Quelques mois plus tard, en janvier 2012, Nicolas Sarkozy annonçait qu’Assad devait quitter la Syrie, son départ étant imminent. Il récidiva en juin 2016 en affirmant que « Bachar el-Assad ne peut pas être l’avenir de la Syrie ». Il semblerait qu’entre sa défaite à la présidentielle et celle à la primaire, les électeurs français ont surtout décidé que Nicolas Sarkozy ne pouvait pas être l’avenir de la France. On se souvient aussi des propos de Laurent Fabius en août 2012, alors ministre des Affaires étrangères, disant avec beaucoup de gravité après la visite d’un camp de réfugiés syriens à la frontière turque que « le régime syrien doit être abattu et rapidement » et de poursuivre « M. Bachar el-Assad ne mériterait pas d’être sur la terre ». Le même ministre et son Président, François Hollande, affirmant en septembre 2013 que le régime d’Assad avait fait usage de gaz sarin contre les populations civiles de la Ghouta lors de l’attaque chimique du 21 août 2013. Ces accusations portées contre Bachar el-Assad furent reprises par tous les gouvernements occidentaux et la presse. La France et les États-Unis manquèrent de peu d’intervenir en Syrie pour renverser le régime.
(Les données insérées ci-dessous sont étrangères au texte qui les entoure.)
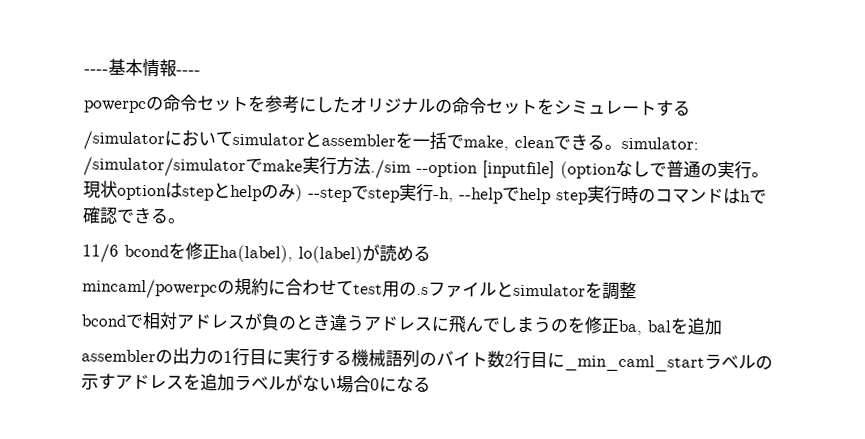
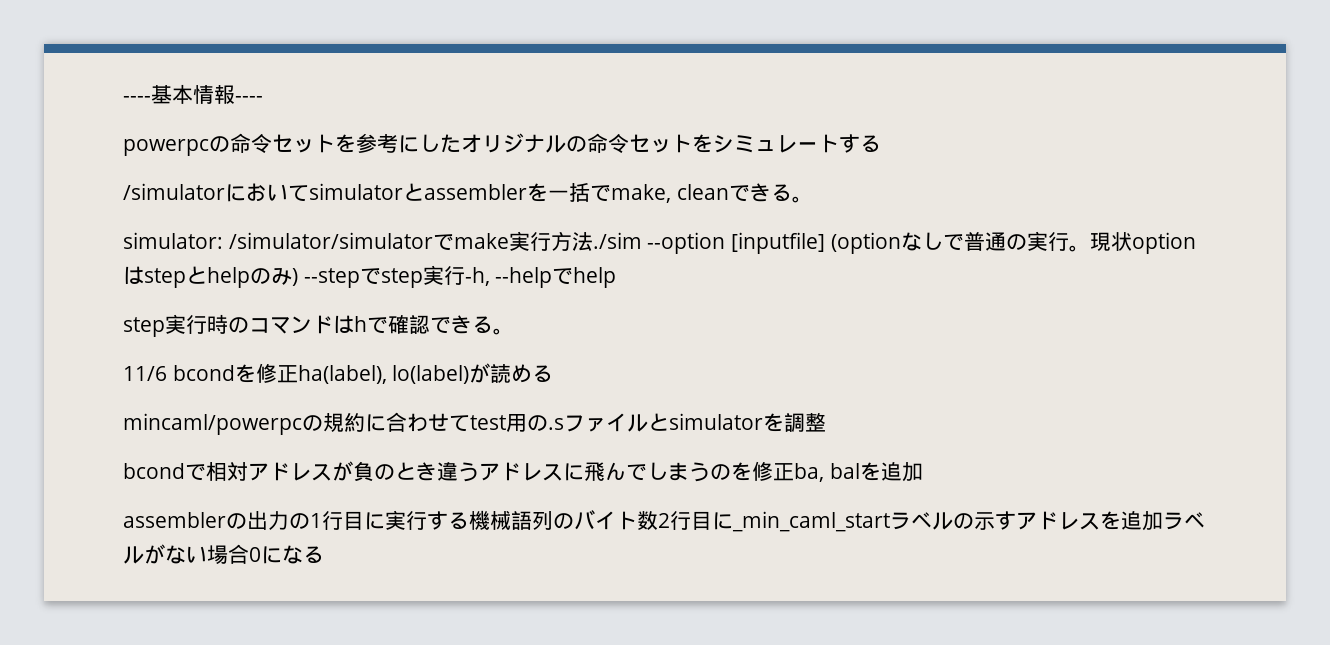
(622, 147) none -> (813, 199) //
(551, 196) none -> (617, 277) //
Deux analyses de 2014, l’une du MIT, l’autre d’une organisation de l’ONU, démontrèrent que ces attaques furent en réalité menées par al-Nosra. Cela rappelait les mensonges de 2003 à propos de l’Irak. Pourquoi ne pas révéler les vrais massacres d’Assad plutôt que de lui en attribuer des faux ?

Bachar devait donc partir, et pour cela certains semblaient prêts à manipuler l’information pour arriver à leurs fins, comme en Irak en 2003. Le rapport de l’agence onusienne fut bloqué et ne parvient au grand public que par une fuite parvenue à l’agence Fides (Vatican), qui le diffusa.

Lire aussi : Syrie. Pourquoi l’Occident s’est trompé, de Frédéric Pichon

Aveuglement démocratique

Hillary Clinton et Barack Obama étaient sur la même ligne du renversement d’Assad, même si ce dernier semblait moins radical dans sa détermination, comme le montre son recul de septembre 2013. Pour Hillary Clinton en revanche, le départ d’Assad était une fin en soi, et si possible avec intervention américaine. Sa défaite aux présidentielles amorça un changement de paradigme, Donald Trump ayant dit lors de la campagne électorale qu’Assad, au contraire de Daesh, n’était pas l’ennemi des États-Unis. Une sorte de « malédiction Assad » s’empara alors des chancelleries occidentales puisque tous les dirigeants, excepté Angela Merkel, qui annoncèrent le départ imminent d’Assad furent chassés par les urnes : outre les précités, David Cameron et Matteo Renzi complètent la liste. Cameron qui affirma en octobre 2015 : « Il ne peut avoir aucune part au futur de la Syrie. Je suis très clair : nous n’avons même pas entamé de discussion. Nous devons entamer des discussions sur la façon d’assurer une transition. » Et comme David Cameron était aussi doué pour comprendre la volonté du peuple anglais que celle du peuple syrien, il n’hésita nullement à parler en son nom : « Ce n’est pas seulement mon opinion que nous ne pouvons pas nous retrouver avec Assad ayant un rôle en Syrie : le peuple syrien ne l’accepterait pas. » De guerre lasse peut-être, mais force est de constater que le peuple syrien a fini par l’accepter puisque quatre ans plus tard, Bachar el-Assad est toujours là. Aveuglés par l’impérialisme démocratique, ces chefs d’État ont cru qu’il suffisait d’organiser une élection pour résoudre le problème syrien. L’élection démocratique ayant, comme on le constate en de nombreux points du globe, résolu un grand nombre de conflits. Ils ont cru, peut-être sincèrement, que le peuple s’était soulevé pour demander le départ d’Assad, refusant de voir la multiplicité de ce peuple et son adhésion à des mouvements islamistes. Le même aveuglement démocratique sur le peuple des autres et sur leur peuple a eu les a conduit à croire que « Bachar » allait partir et ne leur a pas permis de comprendre pourquoi eux sont partis.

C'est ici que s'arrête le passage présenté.